We recently released an update to the Storage Client library in SDK 1.3. We wanted to take this opportunity to go over some breaking changes that we have introduced and also list some of the bugs we have fixed (compatible changes) in this release.
Thanks for all the feedback you have been providing us via forums and this site, and as always please continue to do so as it helps us improve the client library.
Note: We have used Storage Client Library v1.2 to indicate the library version shipped with Windows Azure SDK 1.2 and v1.3 to indicate the library shipped with Windows Azure SDK 1.3
Breaking Changes
1. Bug: FetchAttributes ignores blob type and lease status properties
In Storage Client Library v1.2, a call to FetchAttributes never checks if the blob instance is of valid type since it ignores the BlobType property. For example, if a CloudPageBlob instance refers to a block blob in the blob service, then FetchAttributes will not throw an exception when called.
In Storage Client Library v1.3, FetchAttributes records the BlobType and LeaseStatus properties. In addition, it will throw an exception when the blob type property returned by the service does not match with type of class being used (i.e. when CloudPageBlob is used to represent block blob or vice versa).
2. Bug: ListBlobsWithPrefix can display same blob Prefixes multiple times
Let us assume we have the following blobs in a container called photos:
- photos/Brazil/Rio1.jpg
- photos/Brazil/Rio2.jpg
- photos/Michigan/Mackinaw1.jpg
- photos/Michigan/Mackinaw2.jpg
- photos/Seattle/Rainier1.jpg
- photos/Seattle/Rainier2.jpg
Now to list the photos hierarchically, I could use the following code to get the list of folders under the container “photos”. I would then list the photos depending on the folder that is selected.
IEnumerable<IListBlobItem> blobList = client.ListBlobsWithPrefix("photos/"); foreach (IListBlobItem item in blobList) { Console.WriteLine("Item Name = {0}", item.Uri.AbsoluteUri); }
The expected output is:
- photos/Brazil/
- photos/Michigan/
- photos/Seattle/
However, assume that the blob service returns Rio1.jpg through Mackinaw1.jpg along with a continuation marker which an application can use to continue listing. The client library would then continue the listing with the server using this continuation marker, and with the continuation assume that it receives the remaining items. Since the prefix photos/Michigan is repeated again for Mackinaw2.jpg, the client library incorrectly duplicates this prefix. If this happens, then the result of the above code in Storage Client v1.2 is:
- photos/Brazil/
- photos/Michigan/
- photos/Michigan/
- photos/Seattle/
Basically, Michigan would be repeated twice. In Storage Client Library v1.3, we collapse this to always provide the same result for the above code irrespective of how the blobs may be returned in the listing.

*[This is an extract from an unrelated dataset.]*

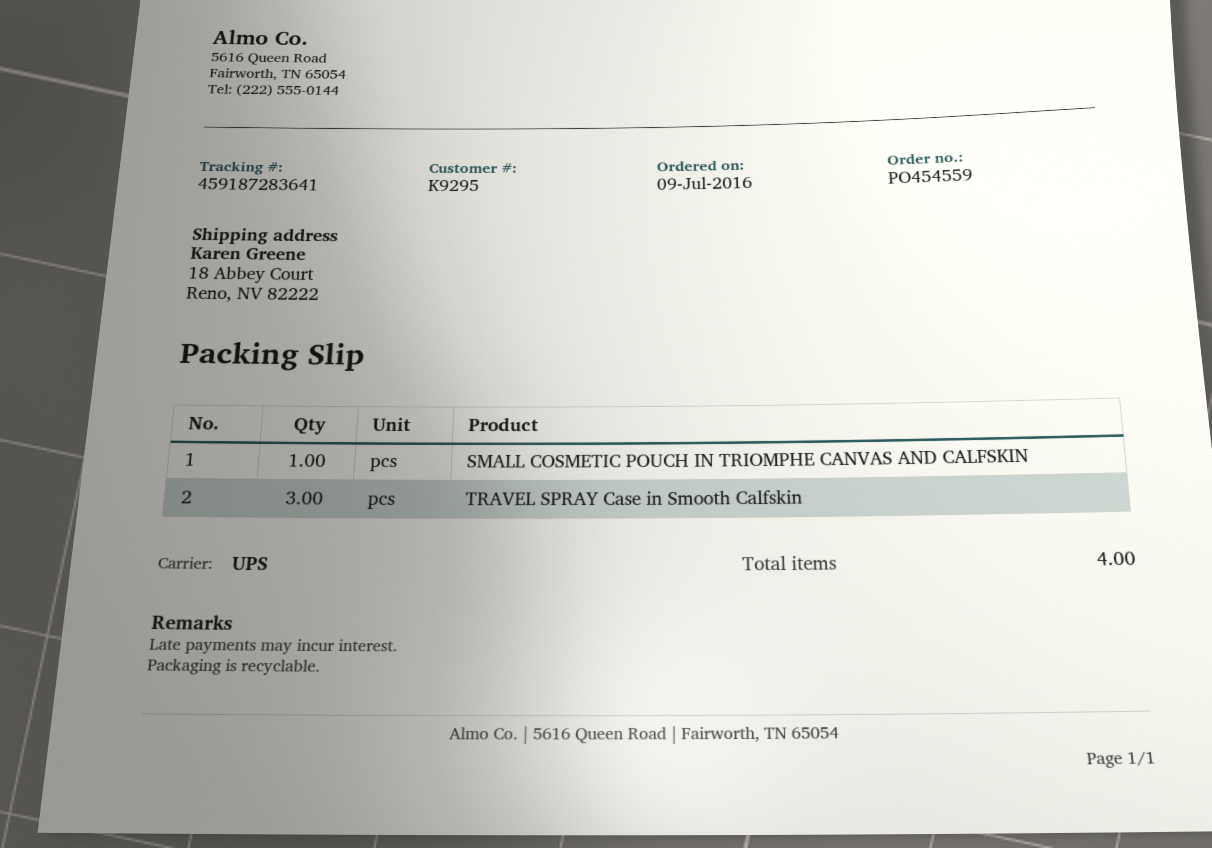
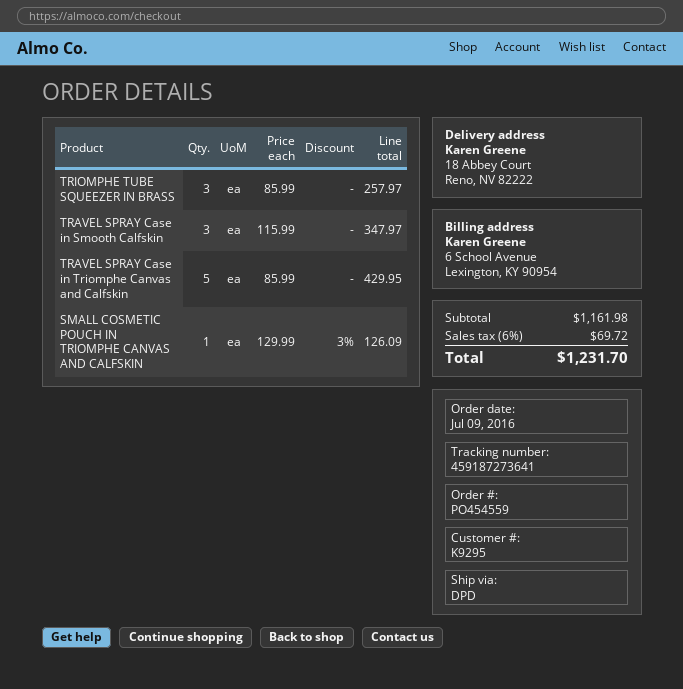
shipping method: UPS -> DPD
tracking number: 459187283641 -> 459187273641
TRIOMPHE TUBE SQUEEZER IN BRASS: none -> 3
TRAVEL SPRAY Case in Triomphe Canvas and Calfskin: none -> 5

3. Bug: CreateIfNotExist on a table, blob or queue container does not handle container being deleted
In Storage Client Library v1.2, when a deleted container is recreated before the service’s garbage collection finishes removing the container, the service returns HttpStatusCode.Conflict with StorageErrorCode as ResourceAlreadyexists with extended error information indicating that the container is being deleted. This error code is not handled by the Storage Client Library v1.2, and it instead returns false giving a perception that the container exists.
In Storage Client Library v1.3, we throw a StorageClientException exception with ErrorCode = ResourceAlreadyExists and exception’s ExtendedErrorInformation’s error code set to XXXBeingDeleted (ContainerBeingDeleted, TableBeingDeleted or QueueBeingDeleted). This exception should be handled by the client application and retried after a period of 35 seconds or more.
One approach to avoid this exception while deleting and recreating containers/queues/tables is to use dynamic (new) names when recreating instead of using the same name.
4. Bug: CloudTableQuery retrieves up to 100 entities with Take rather than the 1000 limit
In Storage Client Library v1.2, using CloudTableQuery limits the query results to 100 entities when Take(N) is used with N > 100. We have fixed this in Storage Client Library v1.3 by setting the limit appropriately to Min(N, 1000) where 1000 is the server side limit.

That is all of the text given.